» **About this exercise**: Print the data below exactly, but only the lines from the one containing "width:16px; height:16px; line-height:0;" down to the one containing "-89,7 +89,7 @@", inclusive.

» **Dataset records**:
──────

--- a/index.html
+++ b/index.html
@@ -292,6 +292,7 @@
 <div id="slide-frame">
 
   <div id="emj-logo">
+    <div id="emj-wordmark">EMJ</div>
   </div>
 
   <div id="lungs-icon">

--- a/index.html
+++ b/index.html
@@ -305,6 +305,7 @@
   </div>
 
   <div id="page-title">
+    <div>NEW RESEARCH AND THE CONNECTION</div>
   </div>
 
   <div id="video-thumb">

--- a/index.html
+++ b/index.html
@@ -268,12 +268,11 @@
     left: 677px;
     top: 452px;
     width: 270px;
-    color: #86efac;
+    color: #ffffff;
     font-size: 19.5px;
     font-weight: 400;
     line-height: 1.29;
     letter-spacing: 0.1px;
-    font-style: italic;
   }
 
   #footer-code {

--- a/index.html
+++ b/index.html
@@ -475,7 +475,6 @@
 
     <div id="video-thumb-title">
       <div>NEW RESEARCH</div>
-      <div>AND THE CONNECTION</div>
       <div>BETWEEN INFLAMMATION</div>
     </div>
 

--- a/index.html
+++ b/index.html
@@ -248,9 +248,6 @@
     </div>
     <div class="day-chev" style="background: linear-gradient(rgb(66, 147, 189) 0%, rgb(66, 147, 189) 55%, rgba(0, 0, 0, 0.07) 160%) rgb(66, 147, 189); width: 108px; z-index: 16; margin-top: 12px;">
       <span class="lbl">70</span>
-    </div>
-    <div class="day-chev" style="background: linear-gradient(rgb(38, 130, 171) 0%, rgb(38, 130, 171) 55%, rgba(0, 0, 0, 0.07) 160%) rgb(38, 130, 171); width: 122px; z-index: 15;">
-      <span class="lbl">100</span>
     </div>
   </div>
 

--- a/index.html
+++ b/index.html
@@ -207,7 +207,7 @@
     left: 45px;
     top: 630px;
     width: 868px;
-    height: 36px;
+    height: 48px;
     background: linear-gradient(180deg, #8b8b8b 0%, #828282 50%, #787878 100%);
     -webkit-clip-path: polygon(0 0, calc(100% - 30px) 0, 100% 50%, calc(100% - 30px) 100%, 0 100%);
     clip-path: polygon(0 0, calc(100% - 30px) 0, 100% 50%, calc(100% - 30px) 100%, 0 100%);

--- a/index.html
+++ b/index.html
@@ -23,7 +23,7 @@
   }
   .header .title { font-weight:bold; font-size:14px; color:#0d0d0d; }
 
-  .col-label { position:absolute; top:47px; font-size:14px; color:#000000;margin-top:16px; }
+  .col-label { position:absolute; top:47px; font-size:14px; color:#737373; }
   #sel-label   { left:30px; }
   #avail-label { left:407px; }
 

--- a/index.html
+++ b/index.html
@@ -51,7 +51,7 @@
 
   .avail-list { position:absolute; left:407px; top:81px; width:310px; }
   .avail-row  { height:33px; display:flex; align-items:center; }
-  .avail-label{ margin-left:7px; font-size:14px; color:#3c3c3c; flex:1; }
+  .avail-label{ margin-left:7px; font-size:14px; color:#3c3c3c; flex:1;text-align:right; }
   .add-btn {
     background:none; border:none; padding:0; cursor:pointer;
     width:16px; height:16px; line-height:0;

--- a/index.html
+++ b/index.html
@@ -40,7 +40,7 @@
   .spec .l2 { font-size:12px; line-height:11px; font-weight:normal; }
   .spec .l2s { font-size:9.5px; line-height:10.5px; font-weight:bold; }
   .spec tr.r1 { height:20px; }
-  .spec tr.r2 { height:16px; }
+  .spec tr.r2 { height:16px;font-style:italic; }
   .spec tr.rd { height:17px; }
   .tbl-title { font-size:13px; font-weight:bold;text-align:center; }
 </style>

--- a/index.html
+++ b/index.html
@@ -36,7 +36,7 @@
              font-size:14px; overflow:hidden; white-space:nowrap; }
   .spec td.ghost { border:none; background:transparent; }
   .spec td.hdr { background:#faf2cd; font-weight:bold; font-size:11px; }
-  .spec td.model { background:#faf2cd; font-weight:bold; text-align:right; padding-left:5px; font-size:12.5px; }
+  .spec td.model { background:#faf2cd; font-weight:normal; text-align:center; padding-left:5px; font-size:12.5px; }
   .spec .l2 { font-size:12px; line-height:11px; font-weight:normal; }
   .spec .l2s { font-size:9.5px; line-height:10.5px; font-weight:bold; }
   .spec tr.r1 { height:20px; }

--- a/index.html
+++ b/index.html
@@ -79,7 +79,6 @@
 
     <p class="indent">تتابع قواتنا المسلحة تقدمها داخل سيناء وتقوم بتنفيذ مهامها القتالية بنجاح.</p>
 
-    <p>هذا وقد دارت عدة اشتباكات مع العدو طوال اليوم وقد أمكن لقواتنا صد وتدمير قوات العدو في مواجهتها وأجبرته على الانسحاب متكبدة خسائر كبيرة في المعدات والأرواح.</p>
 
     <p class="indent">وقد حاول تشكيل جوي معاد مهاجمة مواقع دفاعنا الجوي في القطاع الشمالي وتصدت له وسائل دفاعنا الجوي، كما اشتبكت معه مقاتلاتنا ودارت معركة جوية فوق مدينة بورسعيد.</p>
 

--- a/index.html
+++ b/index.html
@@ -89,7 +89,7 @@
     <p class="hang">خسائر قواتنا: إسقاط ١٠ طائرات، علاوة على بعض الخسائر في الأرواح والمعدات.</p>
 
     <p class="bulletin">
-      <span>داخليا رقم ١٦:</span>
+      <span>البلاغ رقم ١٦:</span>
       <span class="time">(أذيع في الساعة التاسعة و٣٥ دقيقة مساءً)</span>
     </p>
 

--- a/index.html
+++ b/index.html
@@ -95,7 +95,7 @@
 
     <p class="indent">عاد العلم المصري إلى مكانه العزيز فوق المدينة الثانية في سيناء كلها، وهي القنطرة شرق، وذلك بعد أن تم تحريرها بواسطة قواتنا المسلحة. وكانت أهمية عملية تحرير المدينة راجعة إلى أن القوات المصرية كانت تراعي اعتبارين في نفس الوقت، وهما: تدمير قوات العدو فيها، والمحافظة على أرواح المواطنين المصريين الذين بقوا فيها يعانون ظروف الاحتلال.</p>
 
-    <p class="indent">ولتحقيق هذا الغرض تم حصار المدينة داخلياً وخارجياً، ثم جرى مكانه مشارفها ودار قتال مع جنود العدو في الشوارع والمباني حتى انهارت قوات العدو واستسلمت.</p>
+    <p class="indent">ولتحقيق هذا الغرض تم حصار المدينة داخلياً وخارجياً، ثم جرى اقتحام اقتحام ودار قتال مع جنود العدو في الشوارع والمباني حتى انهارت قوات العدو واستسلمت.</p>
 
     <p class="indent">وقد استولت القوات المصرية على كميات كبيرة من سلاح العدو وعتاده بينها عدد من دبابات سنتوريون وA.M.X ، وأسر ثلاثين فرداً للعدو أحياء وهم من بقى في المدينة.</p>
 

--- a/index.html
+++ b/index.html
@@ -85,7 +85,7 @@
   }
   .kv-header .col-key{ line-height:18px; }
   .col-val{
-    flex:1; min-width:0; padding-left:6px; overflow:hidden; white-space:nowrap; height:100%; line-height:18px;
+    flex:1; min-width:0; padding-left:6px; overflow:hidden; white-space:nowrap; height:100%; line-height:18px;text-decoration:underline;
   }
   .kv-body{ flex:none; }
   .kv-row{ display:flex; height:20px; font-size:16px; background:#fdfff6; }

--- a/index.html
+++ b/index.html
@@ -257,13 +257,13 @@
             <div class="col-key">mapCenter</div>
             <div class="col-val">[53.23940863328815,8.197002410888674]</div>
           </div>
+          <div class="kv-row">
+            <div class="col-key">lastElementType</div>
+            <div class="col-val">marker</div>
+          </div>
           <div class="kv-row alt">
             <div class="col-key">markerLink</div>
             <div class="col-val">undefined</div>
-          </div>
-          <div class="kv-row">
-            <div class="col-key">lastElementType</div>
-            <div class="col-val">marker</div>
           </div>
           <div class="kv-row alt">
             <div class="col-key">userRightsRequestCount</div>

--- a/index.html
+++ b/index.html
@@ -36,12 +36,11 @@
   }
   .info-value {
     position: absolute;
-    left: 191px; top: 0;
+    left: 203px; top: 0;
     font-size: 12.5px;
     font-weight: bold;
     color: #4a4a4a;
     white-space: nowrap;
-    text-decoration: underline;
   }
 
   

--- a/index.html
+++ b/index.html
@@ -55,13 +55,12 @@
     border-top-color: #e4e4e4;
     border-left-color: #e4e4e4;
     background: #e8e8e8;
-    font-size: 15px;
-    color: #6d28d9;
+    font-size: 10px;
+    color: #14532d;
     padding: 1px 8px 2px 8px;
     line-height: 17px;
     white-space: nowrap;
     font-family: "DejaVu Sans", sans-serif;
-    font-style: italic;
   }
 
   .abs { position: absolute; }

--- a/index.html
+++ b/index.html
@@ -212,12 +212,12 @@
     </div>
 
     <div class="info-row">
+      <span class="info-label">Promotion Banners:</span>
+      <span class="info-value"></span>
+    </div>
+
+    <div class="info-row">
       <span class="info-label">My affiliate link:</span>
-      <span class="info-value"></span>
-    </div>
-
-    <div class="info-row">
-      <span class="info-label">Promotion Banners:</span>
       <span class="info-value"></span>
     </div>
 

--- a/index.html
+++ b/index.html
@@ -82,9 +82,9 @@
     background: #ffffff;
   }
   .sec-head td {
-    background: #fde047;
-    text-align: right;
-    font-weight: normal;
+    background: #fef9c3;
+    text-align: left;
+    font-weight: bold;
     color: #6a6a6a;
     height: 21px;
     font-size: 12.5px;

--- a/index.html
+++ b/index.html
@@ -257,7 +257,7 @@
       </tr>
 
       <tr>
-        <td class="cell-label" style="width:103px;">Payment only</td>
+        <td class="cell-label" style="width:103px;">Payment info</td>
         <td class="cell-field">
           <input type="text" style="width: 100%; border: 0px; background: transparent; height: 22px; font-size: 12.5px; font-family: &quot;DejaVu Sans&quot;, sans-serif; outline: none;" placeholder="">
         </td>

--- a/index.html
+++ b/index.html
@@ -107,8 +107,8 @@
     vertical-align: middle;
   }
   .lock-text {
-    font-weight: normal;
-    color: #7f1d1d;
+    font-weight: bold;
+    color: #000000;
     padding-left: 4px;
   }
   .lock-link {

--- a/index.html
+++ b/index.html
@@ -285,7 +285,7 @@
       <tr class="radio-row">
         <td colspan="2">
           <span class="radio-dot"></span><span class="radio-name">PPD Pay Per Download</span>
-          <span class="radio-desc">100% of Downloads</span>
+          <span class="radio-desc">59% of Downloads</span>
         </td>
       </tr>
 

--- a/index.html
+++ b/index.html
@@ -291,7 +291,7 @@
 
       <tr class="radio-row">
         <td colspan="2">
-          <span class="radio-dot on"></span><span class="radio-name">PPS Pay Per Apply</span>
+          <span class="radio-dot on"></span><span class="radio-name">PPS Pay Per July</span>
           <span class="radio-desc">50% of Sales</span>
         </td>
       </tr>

──────

» **The answer**:
     width:16px; height:16px; line-height:0;

--- a/index.html
+++ b/index.html
@@ -40,7 +40,7 @@
   .spec .l2 { font-size:12px; line-height:11px; font-weight:normal; }
   .spec .l2s { font-size:9.5px; line-height:10.5px; font-weight:bold; }
   .spec tr.r1 { height:20px; }
-  .spec tr.r2 { height:16px; }
+  .spec tr.r2 { height:16px;font-style:italic; }
   .spec tr.rd { height:17px; }
   .tbl-title { font-size:13px; font-weight:bold;text-align:center; }
 </style>

--- a/index.html
+++ b/index.html
@@ -36,7 +36,7 @@
              font-size:14px; overflow:hidden; white-space:nowrap; }
   .spec td.ghost { border:none; background:transparent; }
   .spec td.hdr { background:#faf2cd; font-weight:bold; font-size:11px; }
-  .spec td.model { background:#faf2cd; font-weight:bold; text-align:right; padding-left:5px; font-size:12.5px; }
+  .spec td.model { background:#faf2cd; font-weight:normal; text-align:center; padding-left:5px; font-size:12.5px; }
   .spec .l2 { font-size:12px; line-height:11px; font-weight:normal; }
   .spec .l2s { font-size:9.5px; line-height:10.5px; font-weight:bold; }
   .spec tr.r1 { height:20px; }

--- a/index.html
+++ b/index.html
@@ -79,7 +79,6 @@
 
     <p class="indent">تتابع قواتنا المسلحة تقدمها داخل سيناء وتقوم بتنفيذ مهامها القتالية بنجاح.</p>
 
-    <p>هذا وقد دارت عدة اشتباكات مع العدو طوال اليوم وقد أمكن لقواتنا صد وتدمير قوات العدو في مواجهتها وأجبرته على الانسحاب متكبدة خسائر كبيرة في المعدات والأرواح.</p>
 
     <p class="indent">وقد حاول تشكيل جوي معاد مهاجمة مواقع دفاعنا الجوي في القطاع الشمالي وتصدت له وسائل دفاعنا الجوي، كما اشتبكت معه مقاتلاتنا ودارت معركة جوية فوق مدينة بورسعيد.</p>
 

--- a/index.html
+++ b/index.html
@@ -89,7 +89,7 @@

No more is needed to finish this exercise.